Where did you grow up? Were you always artistic?

I grew up moving from one Navy base to another every three years. My father served in the Navy for 20 years. Originally my family was from Newport, RI. Growing up I lived on both coasts and in Hawaii twice. My father retired from the Navy in San Diego, where I attended grades 6-12 in Chula Vista, a suburb of San Diego near the U.S. Mexico Border. After graduating from high school we relocated to Newport, RI where I attended some classes at R.I.S.D. for a semester. One year after that my family moved back to San Diego and I attended Southwestern College and then went on to San Diego State University. I graduated from SDSU with a BA in Art.

From sixth grade through college I embraced the Southern California culture as a surfer and anything outdoors. I was always artistic and would draw cartoons all the time; loved comic books, music, and film. I liked to read books about cowboys and anything that was about adventure!
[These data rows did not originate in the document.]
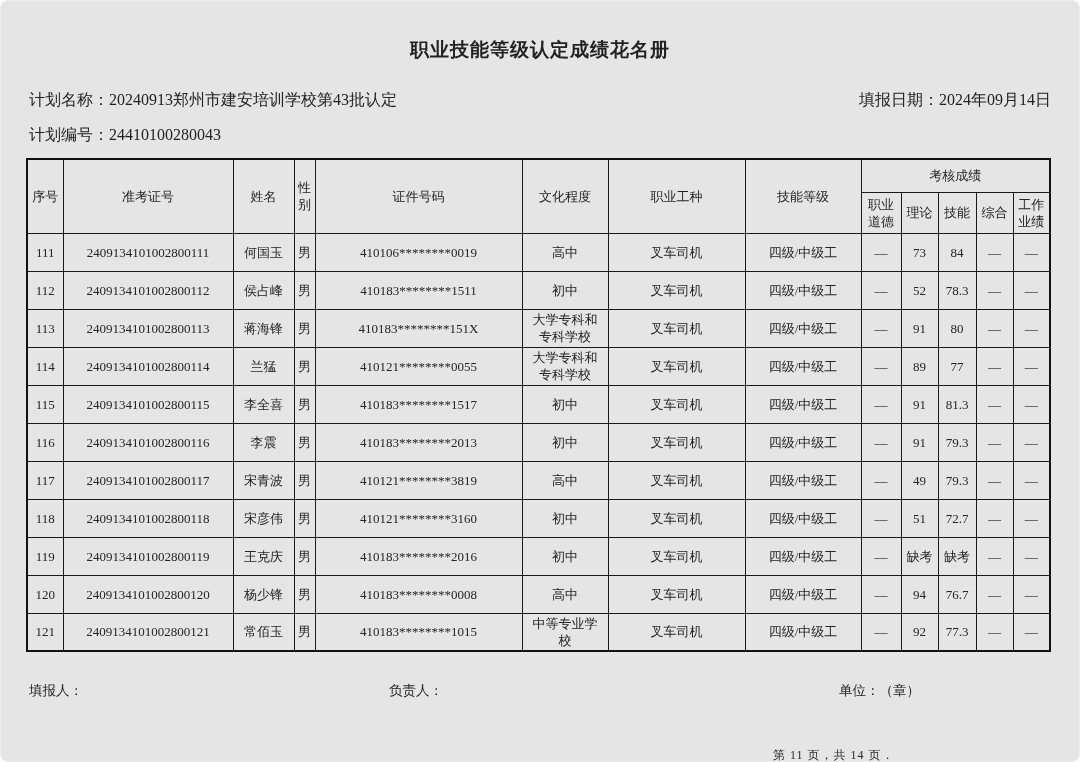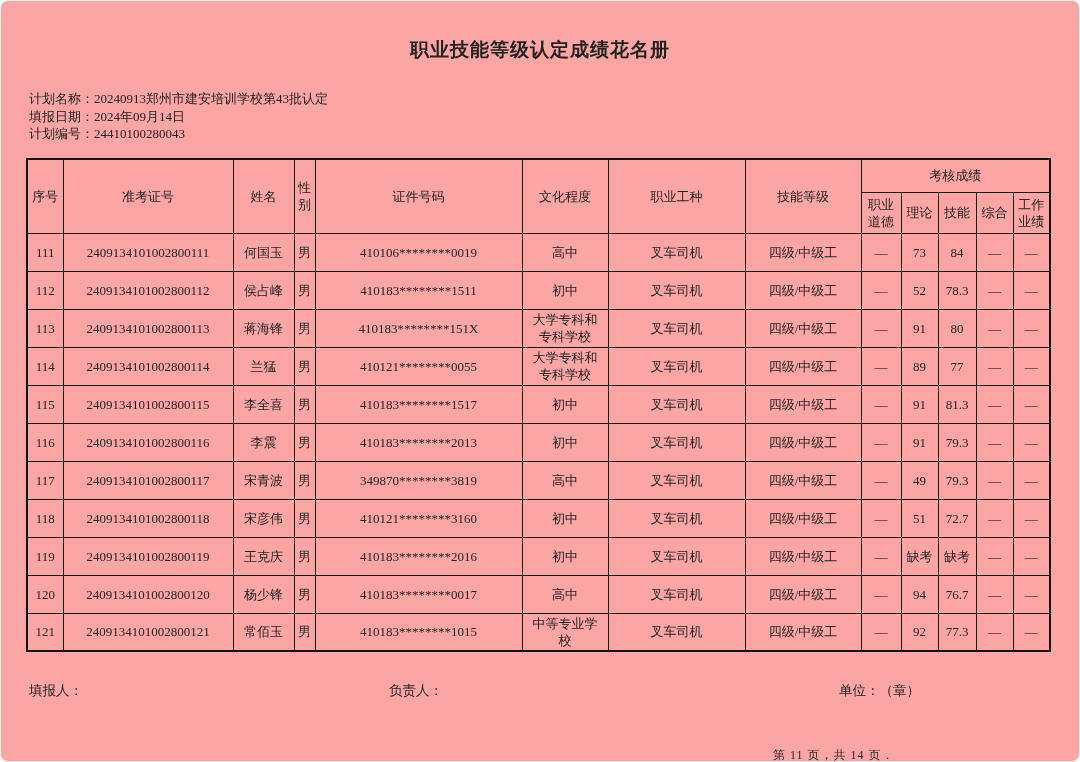"职业技能等级认定成绩花名册" .page { background: #fca5a5 -> #e5e5e5 }
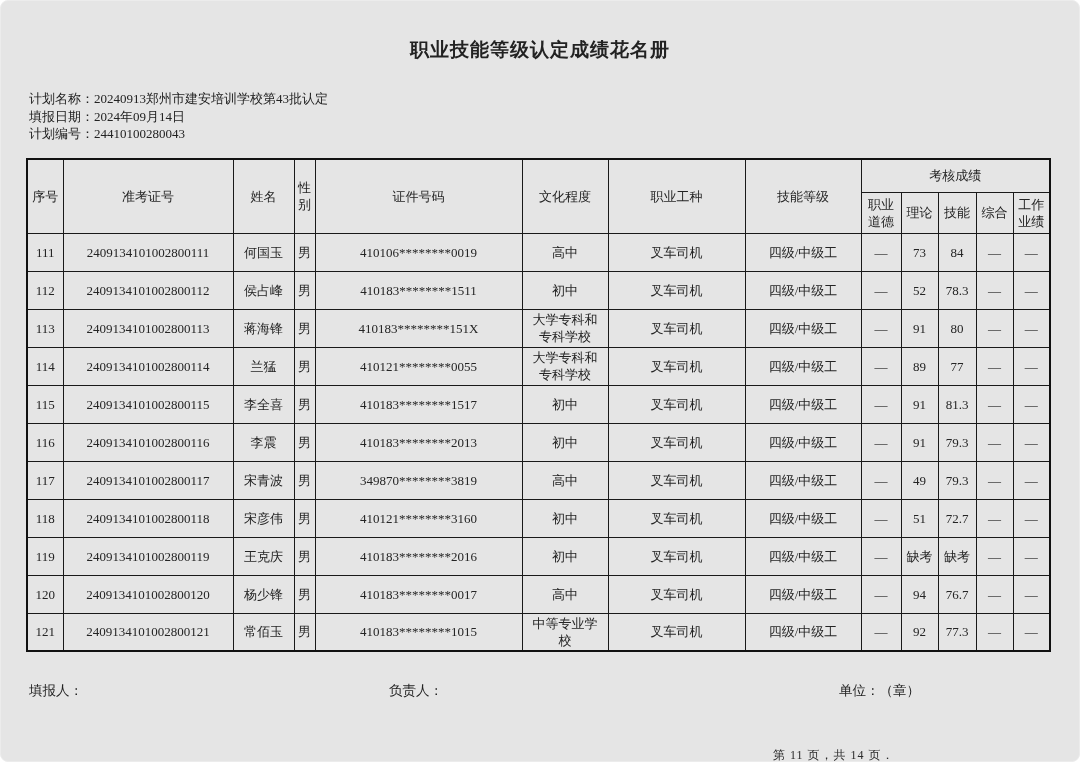"计划名称：20240913郑州市建安培训学校第43批认定" .meta-row { flex-direction: column -> none; font-size: 13px -> 16px; justify-content: flex-start -> space-between }
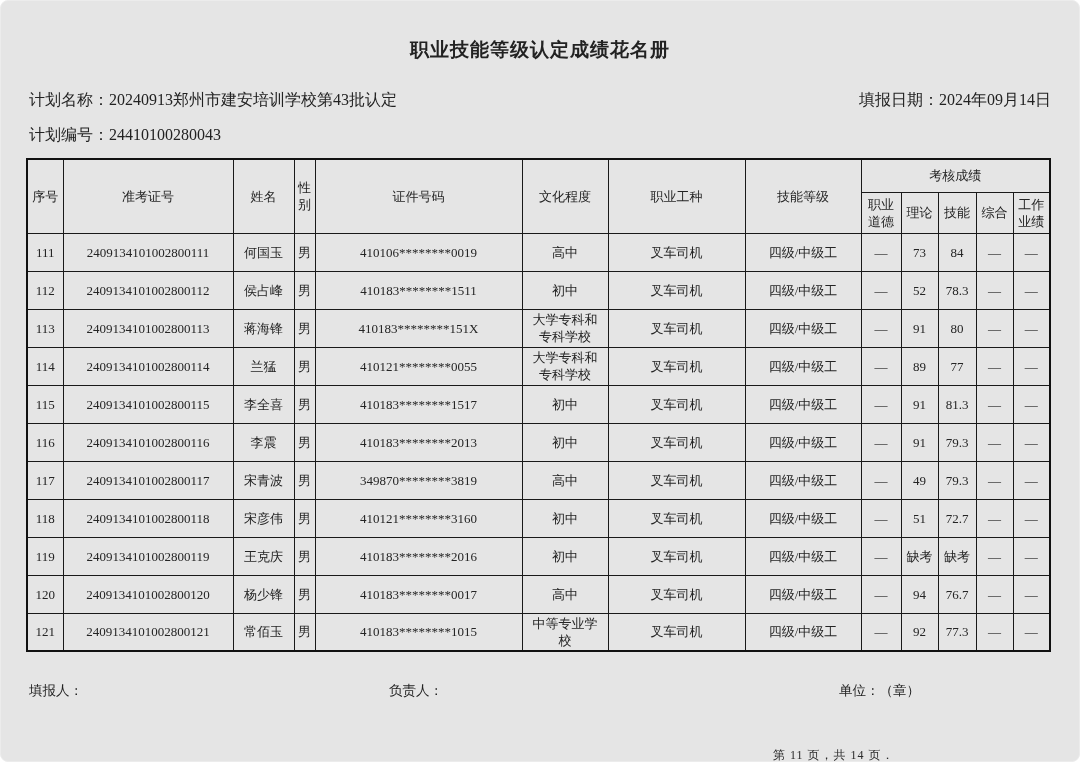"349870********3819" td { text: 349870 -> 410121 }
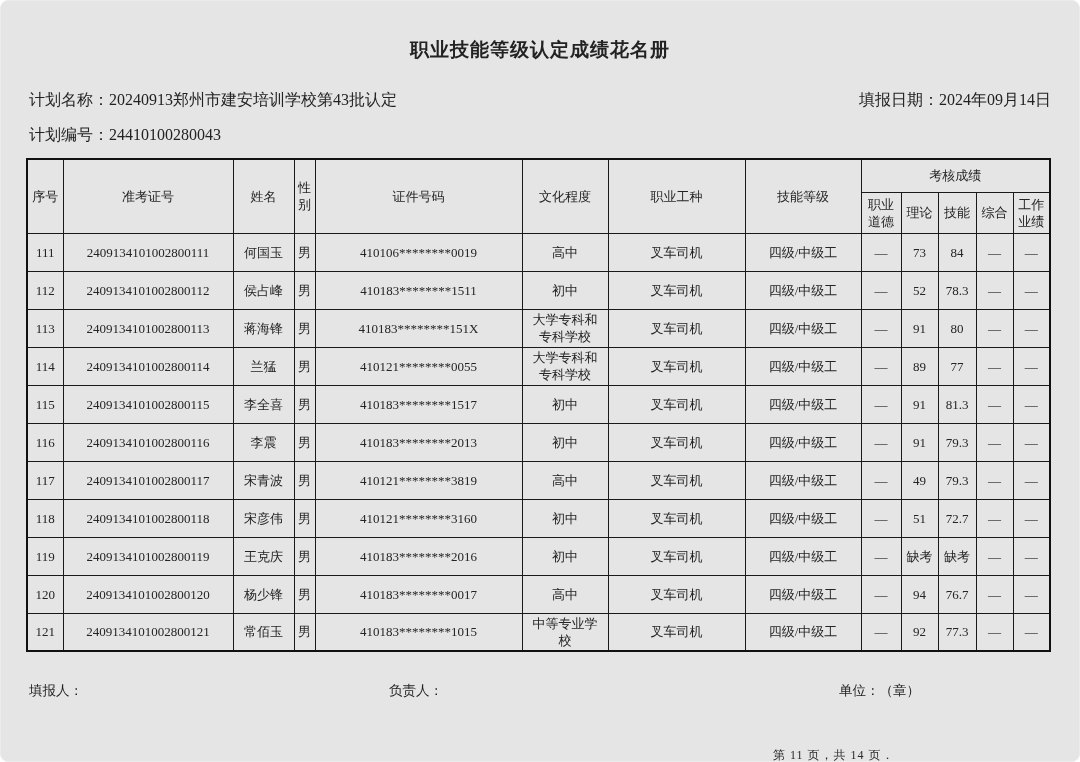"410183********0017" td { text: 0017 -> 0008 }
I had people who encouraged my artistic abilities at an early age. After graduating from SDSU I worked as a display artist for the Navy Exchange retail system on North Island Naval Air Base in Coronado. Then I got a job at Seder-Creigh Gallery also in Coronado. I met my wife in Coronado around the same time and after being together for a period of time we were married.

The job working at the gallery brought me in contact with artists from Los Angeles; Laddie John Dill, Chuck Arnoldi, Ned Evans, Billy Al Bengston, Joe Goode, and Ron Davis. Meeting the LA artists changed my life in a very big way and we moved to Los Angeles.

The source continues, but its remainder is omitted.